You can use up 31 fields in a compound index, but the default name will be too long. So you should pass a different name:

var indexOptions = new IndexOptionsBuilder();

indexOptions.SetName("ServiceId_LastRecordedState ");

collection.CreateIndex(keys, indexOptions);

  

Other tips:

  • You can create indexes before the field exists in the collection. Or even before the collection exists
  • You can query if indexes exist: db.system.indexes.find({ns:"databaseName.collectionName"})

 

If the query uses information that exists in the index the result could be much faster. Most of the time this won’t be the case (you might need to disable some fields using a projection), you can see in the explain if the INDEXONLY value is true or fales. 

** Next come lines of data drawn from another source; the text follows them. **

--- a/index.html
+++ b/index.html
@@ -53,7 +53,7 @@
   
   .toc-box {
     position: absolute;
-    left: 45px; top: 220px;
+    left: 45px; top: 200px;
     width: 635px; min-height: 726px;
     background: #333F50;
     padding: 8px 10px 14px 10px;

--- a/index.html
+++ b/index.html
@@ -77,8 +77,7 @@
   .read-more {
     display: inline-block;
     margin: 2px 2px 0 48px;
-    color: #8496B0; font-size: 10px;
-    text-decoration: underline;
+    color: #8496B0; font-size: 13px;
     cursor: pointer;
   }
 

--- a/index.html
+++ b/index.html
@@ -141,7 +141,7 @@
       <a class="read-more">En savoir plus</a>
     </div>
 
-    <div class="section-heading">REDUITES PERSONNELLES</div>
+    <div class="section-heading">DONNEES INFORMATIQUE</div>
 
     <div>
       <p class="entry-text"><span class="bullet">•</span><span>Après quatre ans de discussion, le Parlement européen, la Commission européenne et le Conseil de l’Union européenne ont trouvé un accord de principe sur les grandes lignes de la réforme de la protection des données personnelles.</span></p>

 How to make sense of the output of Explain:

 

As mentioned before you can use the .Explain option to evaluate if a given query is using indexes or why it’s taking so long to execute. Here are some tips on how to make sense of the output of this:

 

"queryPlanner" : {

        "plannerVersion" : 1,

        "namespace" : "databaseName.collectionName",

        "indexFilterSet" : false,

        "parsedQuery" : {

            "$and" : []

        },

        "winningPlan" : {

            "stage" : "COLLSCAN",

            "filter" : {

                "$and" : []

            },

            "direction" : "forward"

        },

        "rejectedPlans" : []

    },

 

"executionStats" : {

        "executionSuccess" : true,

        "nReturned" : 12191,

        "executionTimeMillis" : 16,

        "totalKeysExamined" : 12191,

        "totalDocsExamined" : 12191,

 

WINNINGPLAN is the plan that Query Analyzer picked because it finished faster. It will cache it and reuse it for future queries (until you add indexes, reindex, make changes to the collection, etc)

 

Stages:

COLLSCAN for a full collection scan (did not use your index. You do NOT want this)

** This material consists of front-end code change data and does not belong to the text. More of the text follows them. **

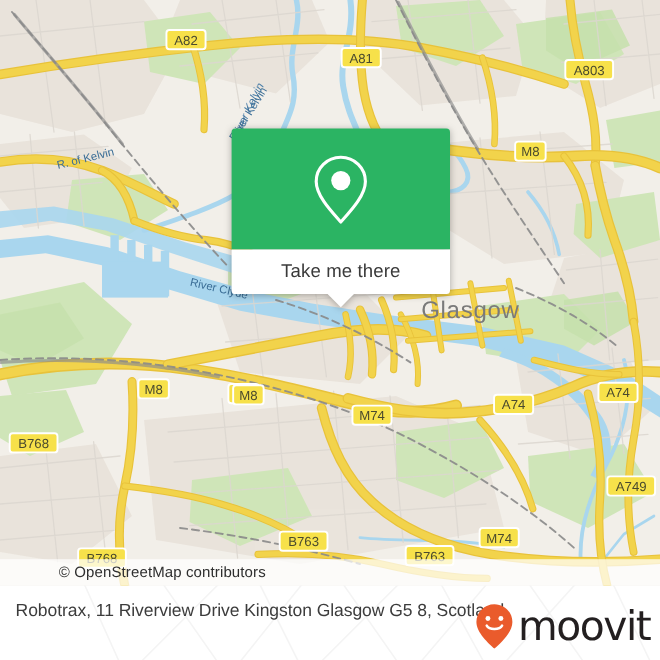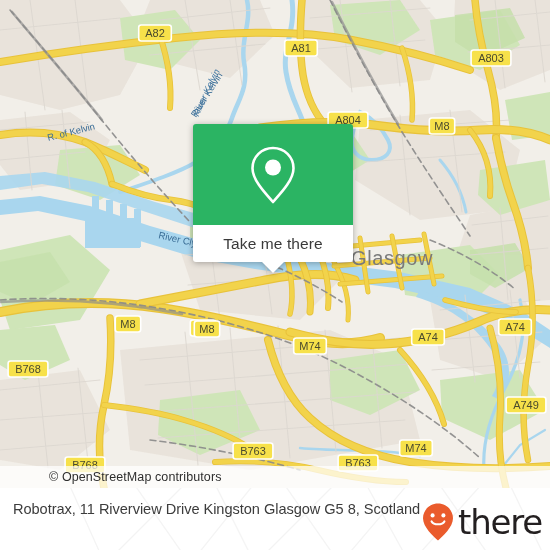--- a/index.html
+++ b/index.html
@@ -35,8 +35,8 @@
 
   
   #popup {
-    position: absolute; left: 193px; top: 124px;
-    width: 160px; z-index: 50;
+    position: absolute; left: 193px; top: 107px;
+    width: 182px; z-index: 50;
     filter: drop-shadow(0 1px 3px rgba(0,0,0,.30));
   }
   #popup-head {

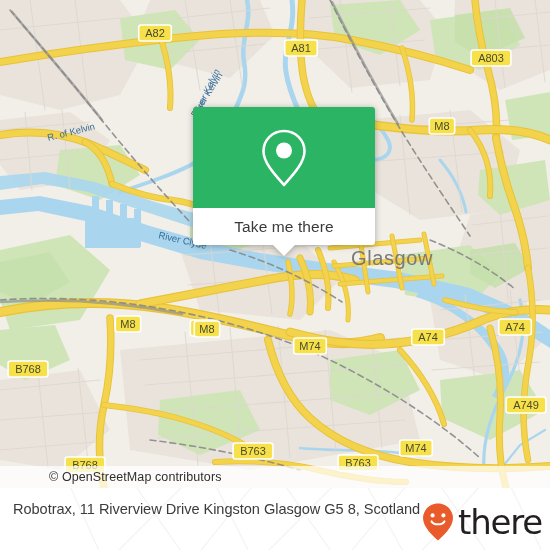--- a/index.html
+++ b/index.html
@@ -417,7 +417,7 @@
         <circle cx="22.4" cy="13.4" r="2.05" fill="#ffffff"></circle>
         <path d="M10.6 19.4 C12.6 23.2 21.4 23.2 23.4 19.4" stroke="#ffffff" stroke-width="2.1" fill="none" stroke-linecap="round"></path>
       </svg>
-      <span id="brand-word">there</span>
+      <span id="brand-word">moovit</span>
     </div>
   </div>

IXSCAN for scanning index keys (used the index to find)

FETCH for retrieving documents that it found (most of the time you will see this combined with IXSCAN)

 

KEEP_MUTATIONS stage: When documents are deleted or updated some Query stages can receive invalidation notices. Some stages flag documents that are deleted. The set of flagged documents is then read by the KEEP_MUTATIONS stage, which re-checks these documents against the query and returns them if they still match. Note that this is not used for the WiredTiger engine, only for the MMAPv1.

 

"AND_SORTED": You will see this when Mongo used a combined index

queryPlanner.winningPlan.inputStage.stage displays IXSCAN to indicate index use.

executionStats.nReturned displays 12191 to indicate that the query matches and returns 12191 documents.

executionStats.totalKeysExamined display 12191 to indicate that MongoDB scanned 12191 index entries (Note that this is a Full table scan).

executionStats.totalDocsExamined display 12191 to indicate that MongoDB scanned 12191 documents.